• Description of the task
Counting only lines of the listing below that hold the word "none", give the total and nothing else.

Extracted material section start

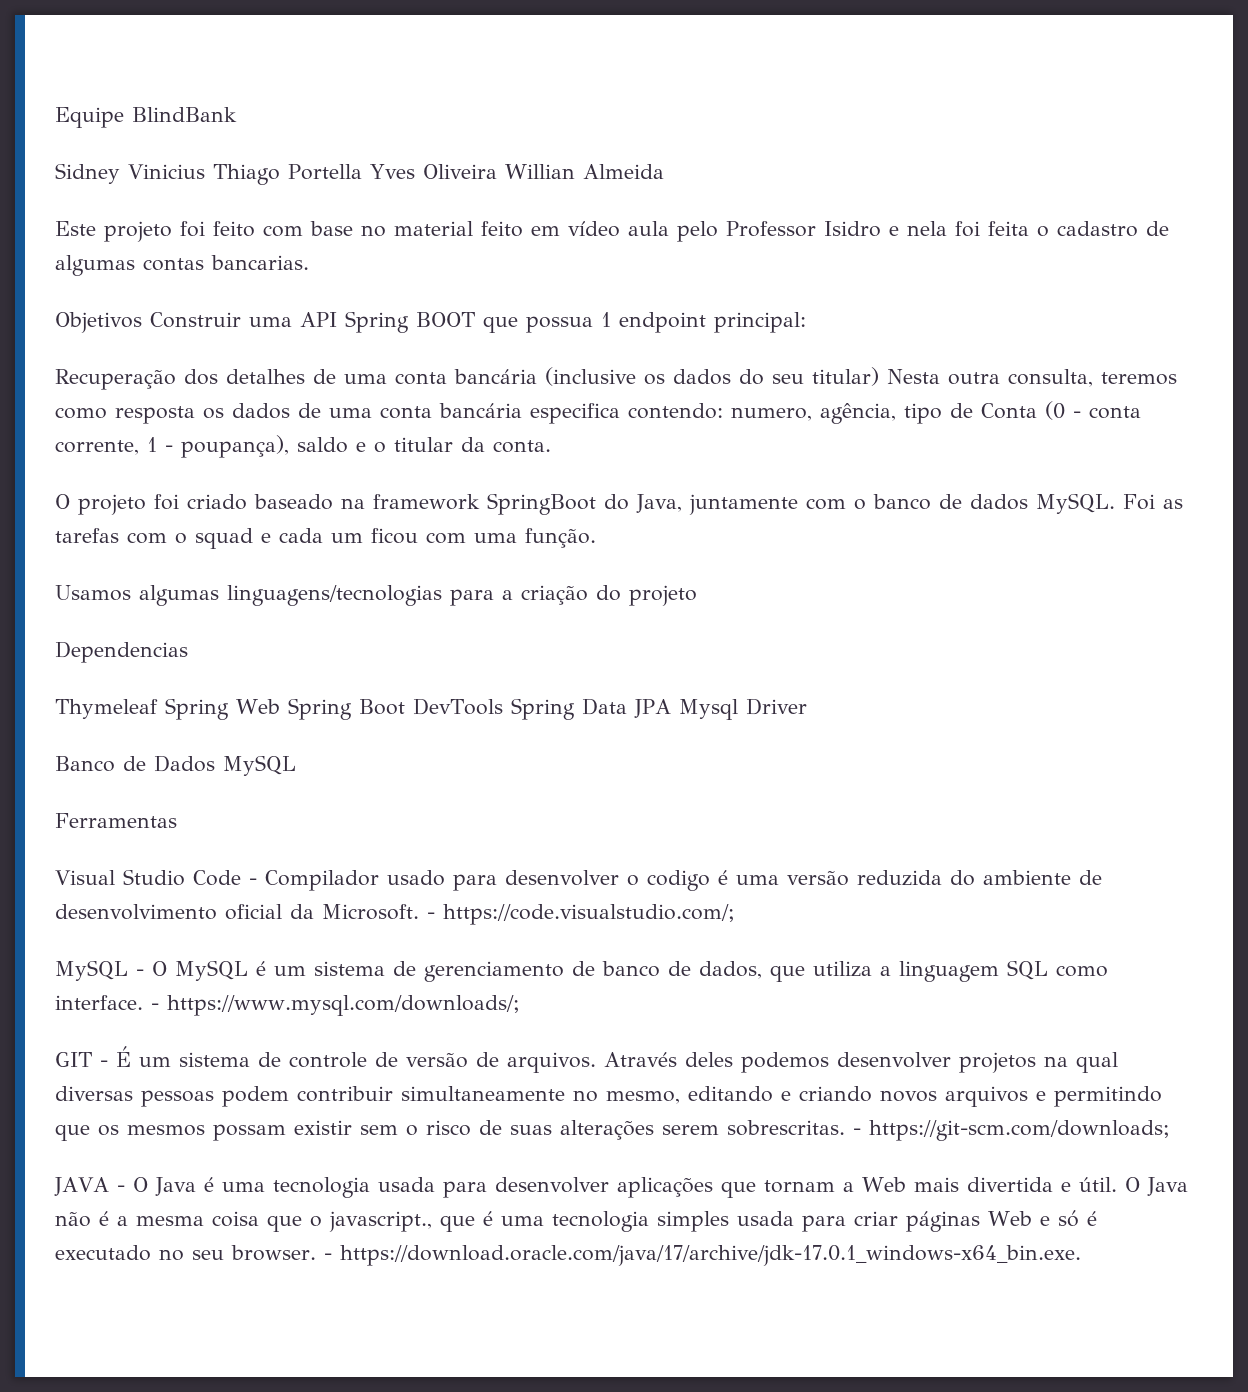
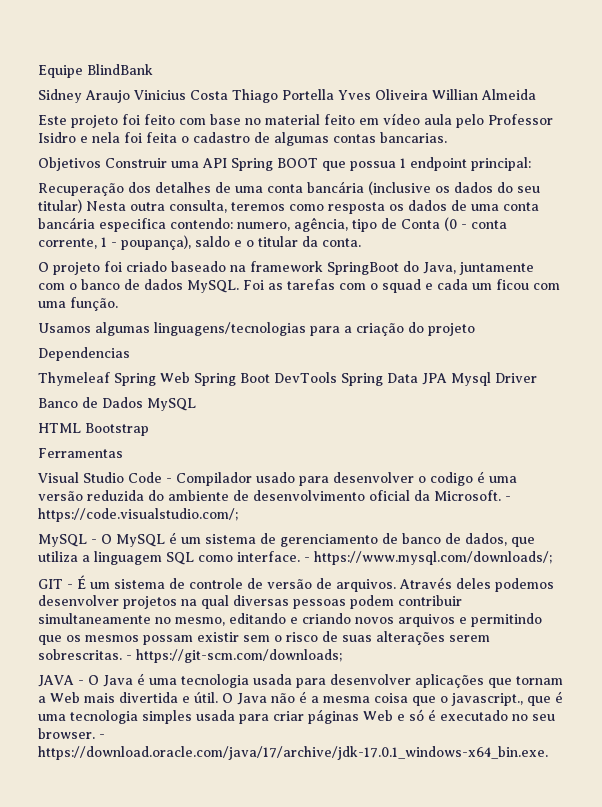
[128,164,205,179] Vinicius -> [85,90,228,103] Araujo Vinicius Costa
(296, 765) none -> [38,423,149,436] // HTML Bootstrap

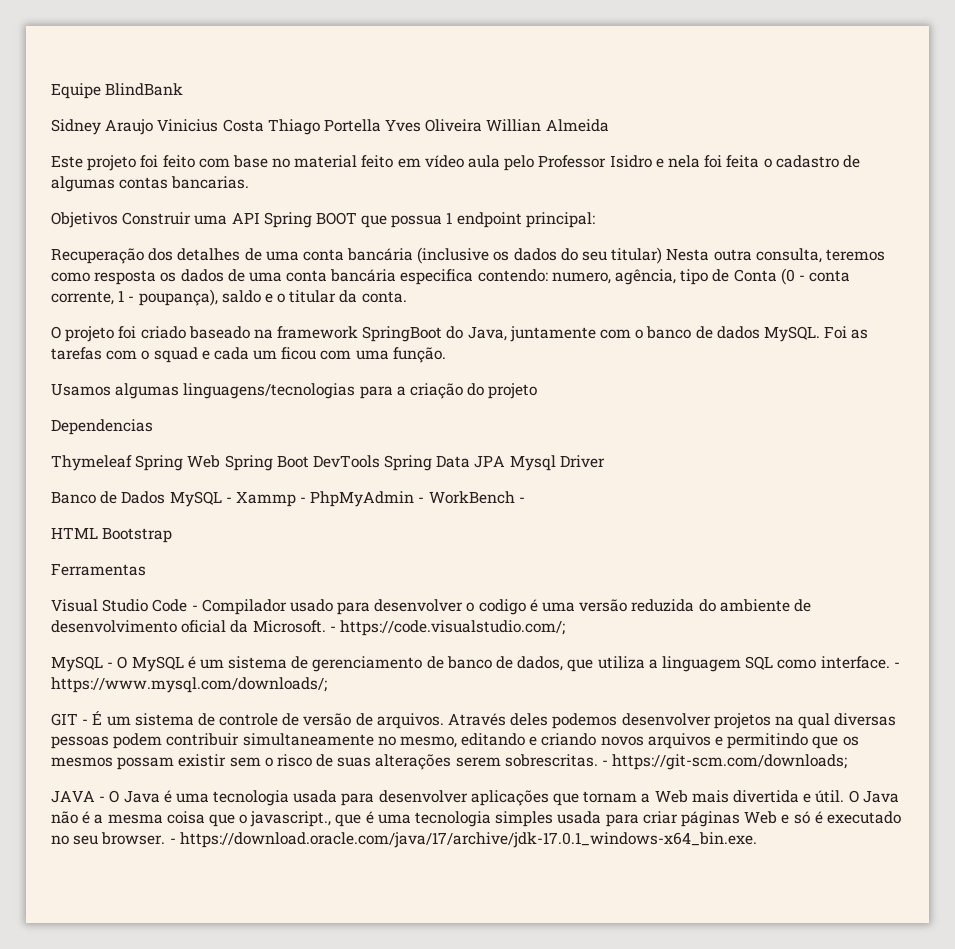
(196, 404) none -> [225,491,525,507] - Xammp - PhpMyAdmin - WorkBench -

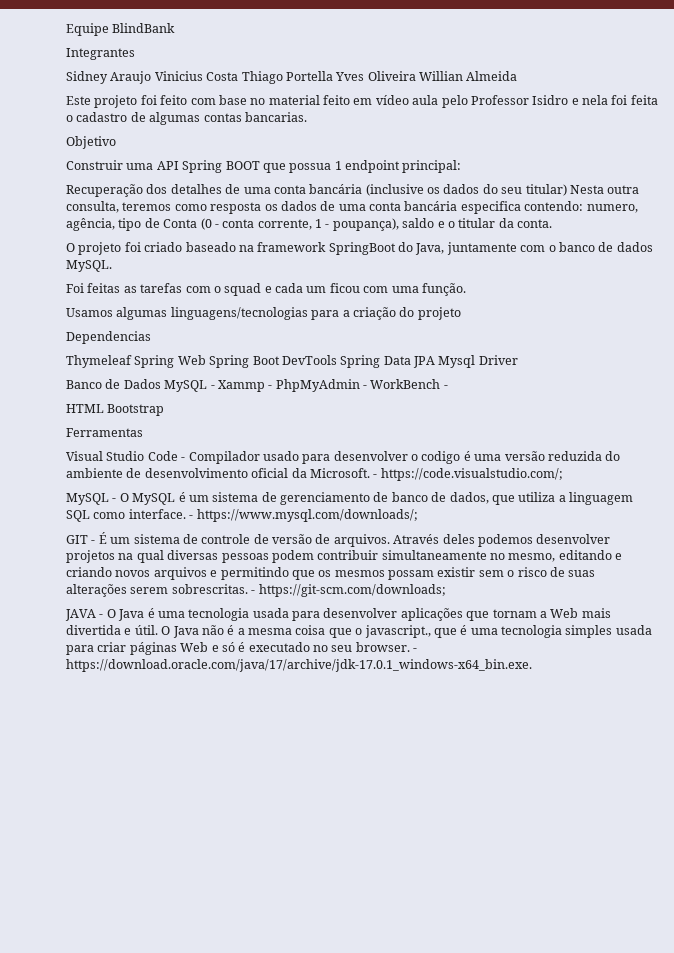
(184, 89) none -> [66,48,135,60] // Integrantes
[51,212,118,228] Objetivos -> [66,136,116,149] Objetivo //
[824,326,848,339] Foi -> [66,283,121,293] // Foi feitas

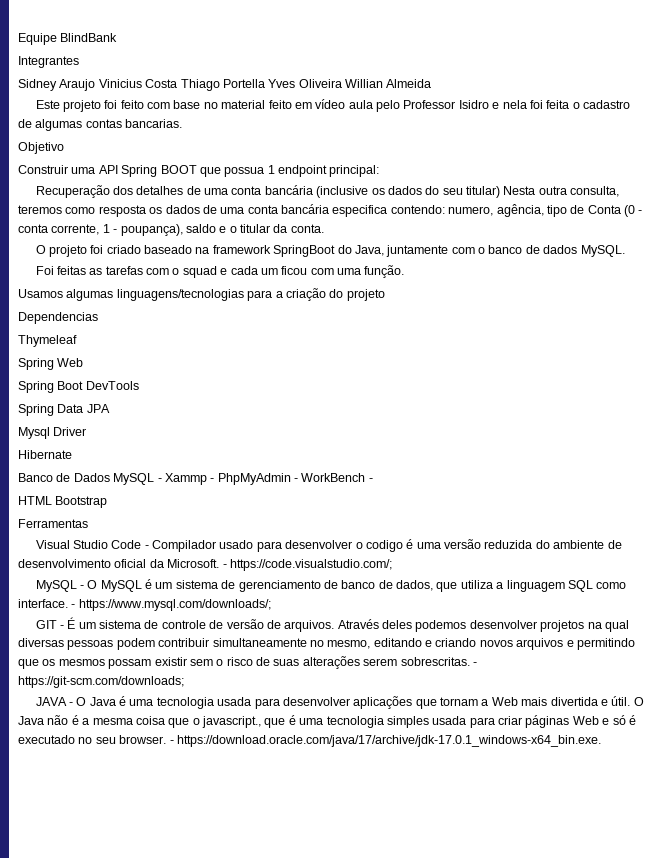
(132, 361) none -> (77, 341) //
(206, 360) none -> (84, 362) //
(337, 360) none -> (139, 385) //
(435, 362) none -> (110, 408) //
(518, 360) none -> [18,450,72,459] // Hibernate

Extracted material section end

• Response
8